No es que la historia sea cíclica o repetitiva, el asunto es que no hemos conseguido vencer al imperio que nos amenaza y condena.
Dice el libro sagrado de los cristianos, La Biblia, que un acto terrorista de Estado exterminó a una enorme cantidad de niños en Jerusalén, por la sola sospecha de que entre ellos se encontraba presente una “amenaza inusual y extraordinaria” que se potenciaba como liberador de la humanidad, como mesías, como líder de la revolución mundial del amor y de la igualdad. Habían hecho caso a las profecías que anunciaban el nacimiento de Jesús y se propusieron abortarlo.
Es lo mismo que ocurre con toda revolución auténtica. El Nazareno fue revolución auténtica, personificada en su figura y su nombre. Luego de condenarlo, torturarlo y asesinarlo en la cruz, también lo quisieron matar moralmente, lo banalizaron, lo convirtieron en cofradía, en club, en cómplice de un nuevo imperio al que llamaron “iglesia”, pero sin el poder verdadero de una eclesia, que es la voz participativa y protagónica del pueblo en asamblea.

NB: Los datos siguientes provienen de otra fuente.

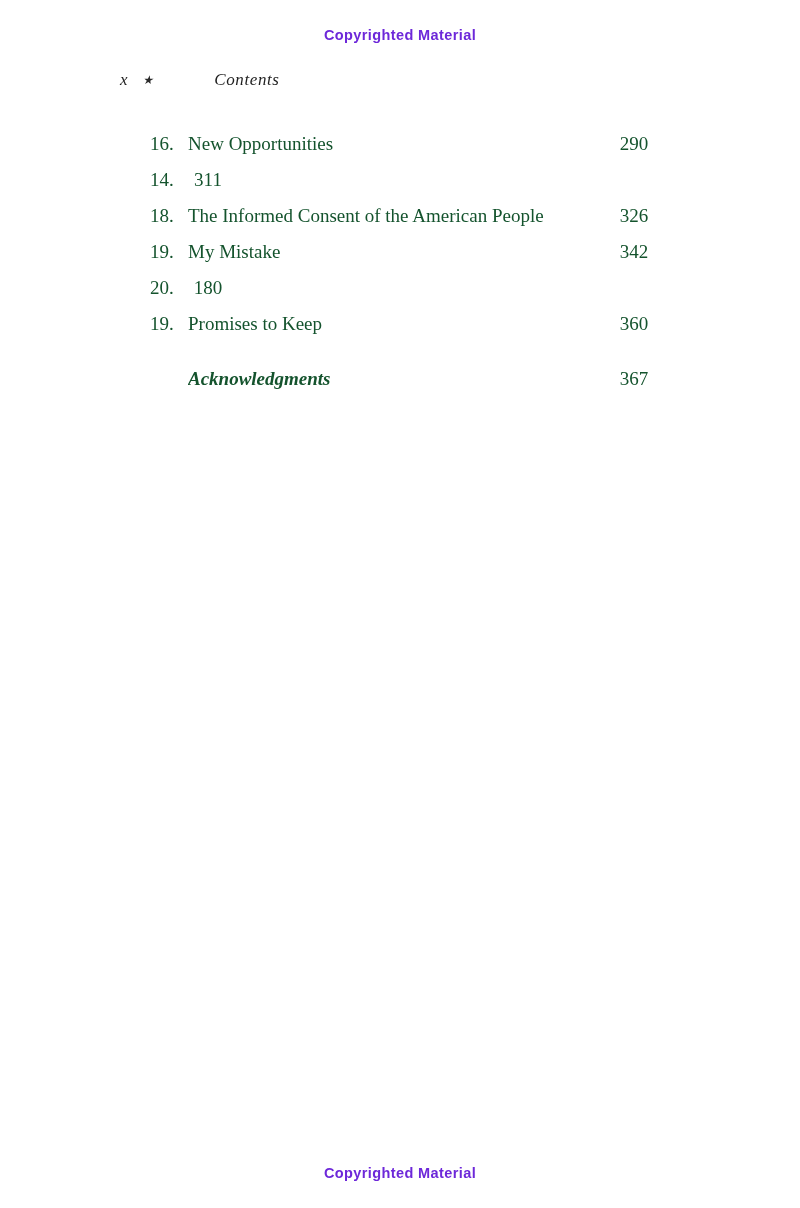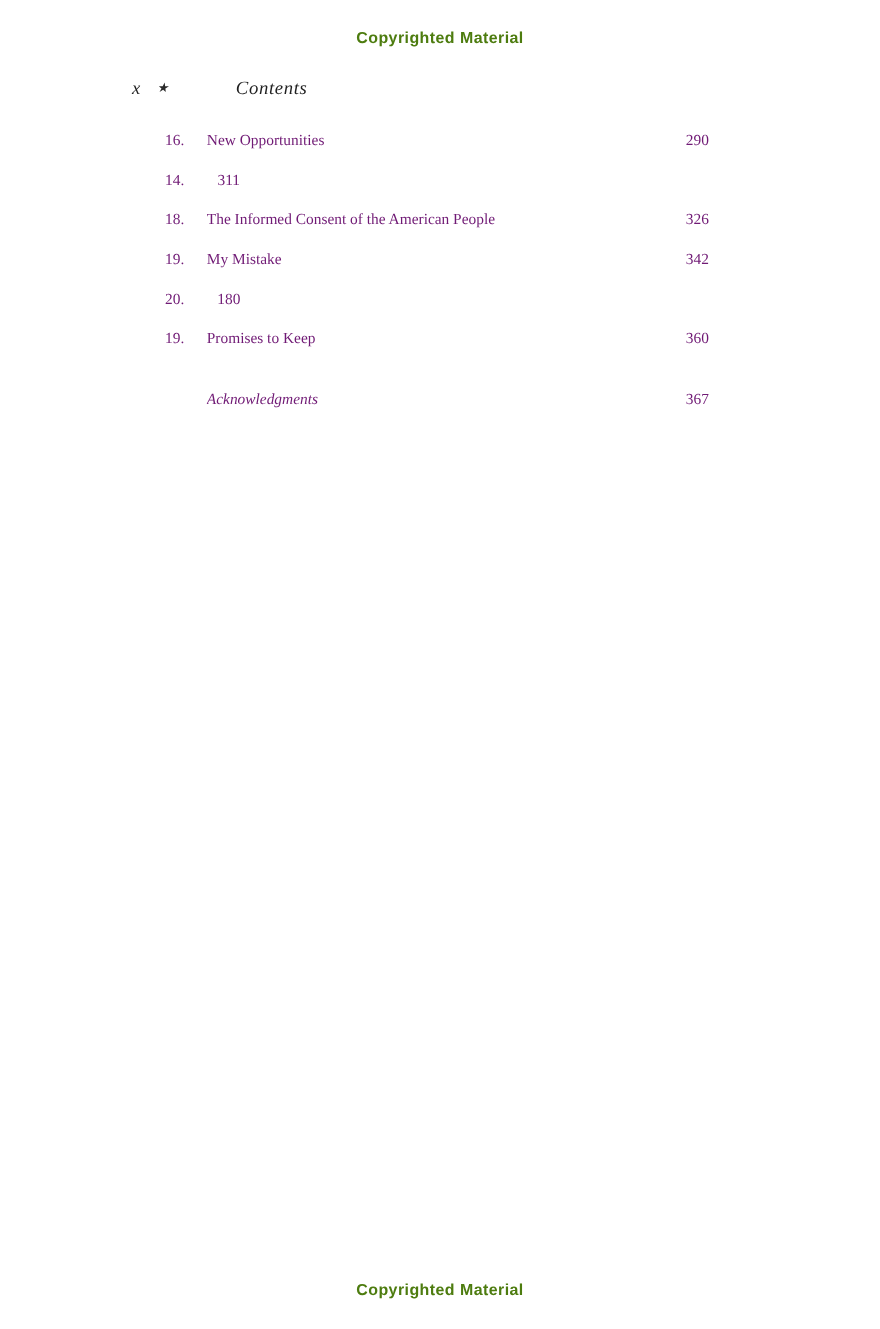"Copyrighted Material" .copyright-banner { color: #4d7c0f -> #6d28d9 }
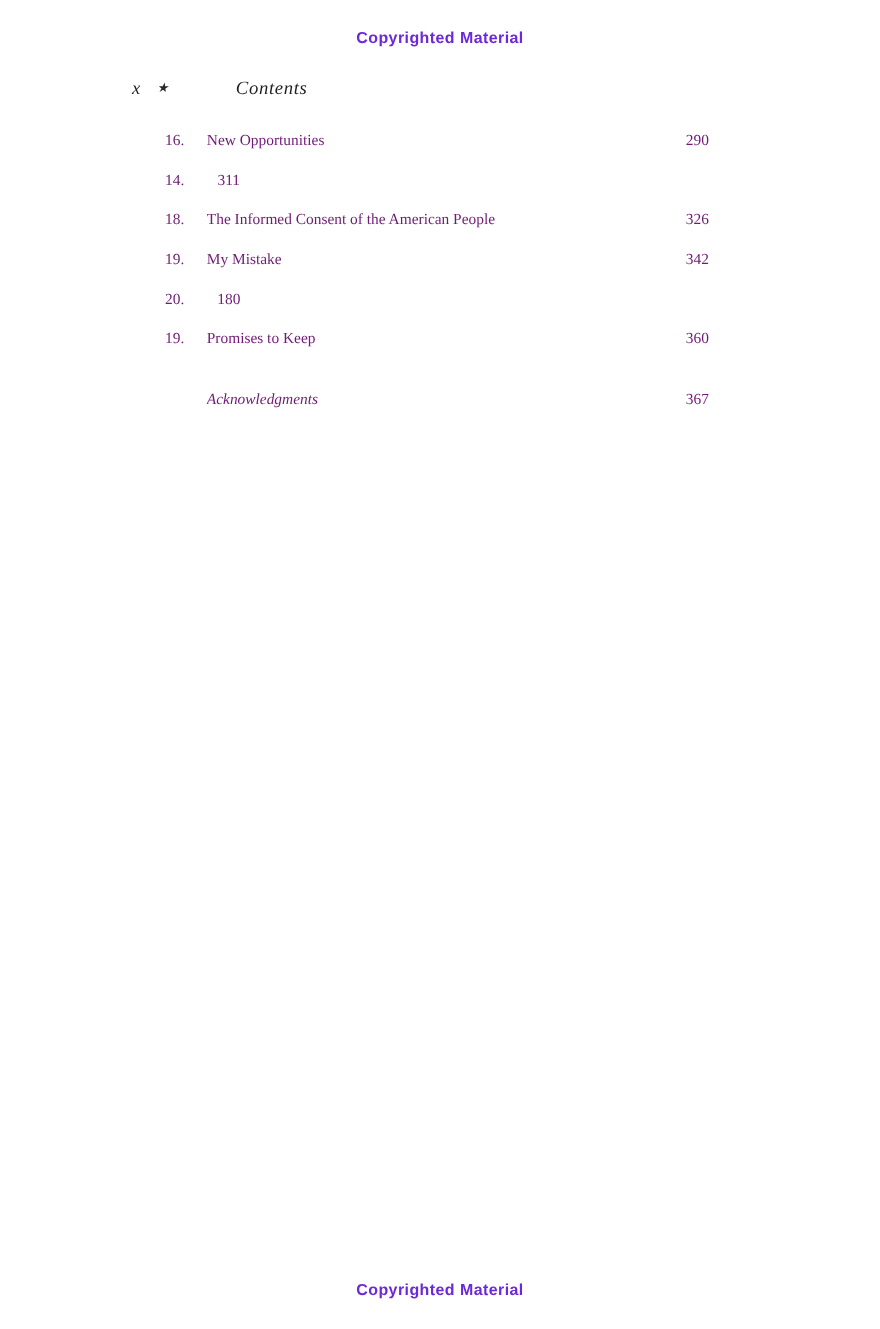"16." .toc { color: #701a75 -> #14532d; font-size: 14px -> 19px; top: 111px -> 126px }
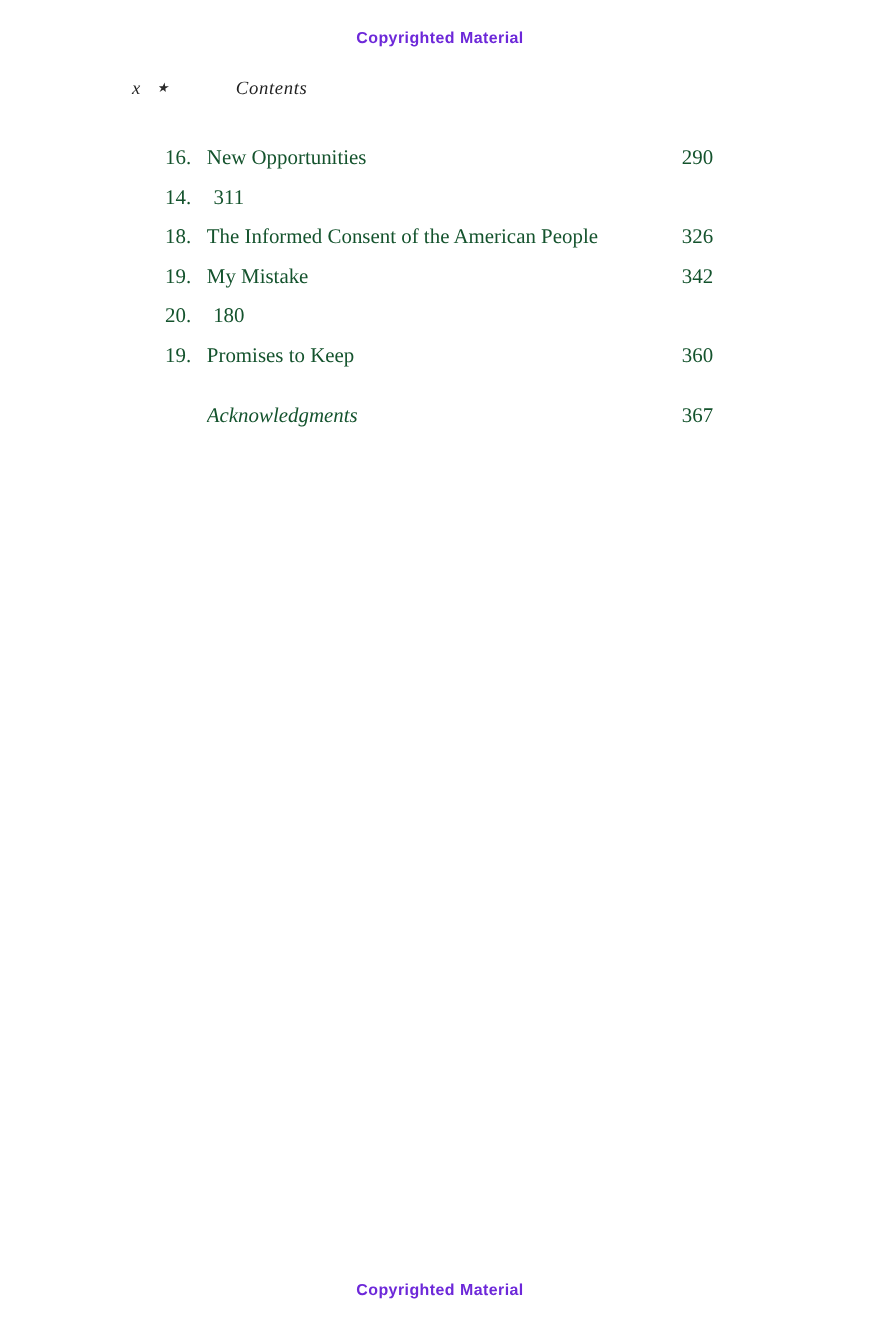"Acknowledgments" .backmatter-row .title { font-weight: none -> bold }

A las y los auténticos seguidores del liderazgo de Cristo, los persiguieron, capturaron y asesinaron, mientras a otros les obligaron a la clandestina resistencia desde las catacumbas y los traidores se hacían poder, aparato y neoimperio, llegando a construir hasta un Estado Vaticano y réplicas por todas partes.
Por el mundo entero se pueden encontrar copias de ese mismo fenómeno en toda esta larga noche bimilenaria. En Nuestramérica palpitan frescos los ejemplos de Camilo Torres Restrepo, Manuel Pérez y Arnulfo Romero, por nombrar, tan solo, a tres sacerdotes crucificados en maderos o a balas por el mismo imperio, ahora asentado en los Estados Unidos, como espacio geográfico del poder político y militar del gran capital.
Líderes indígenas, revolucionarias y revolucionarios de todos los tiempos, hasta nuestros inmensos Ernesto Guevara y Hugo Chávez, son parte de esos “crucificados” por el mismo imperio que asesinó a Jesús, pretendiendo hacer escarmentar a las y los rebeldes con conciencia de clase proletaria e insiste en no querer derogar su decreto prepotente de calificar al mundo justo, pluripolar, multiétnico, diverso en saberes y haceres como “amenaza inusual y extraordinaria” contra ellos.
Se acerca el tiempo en que la humanidad celebre unida la resurrección de todas y todos los crucificados por el imperio de siempre, lo haremos de paz, de conciencia y amor en la Patria socialista.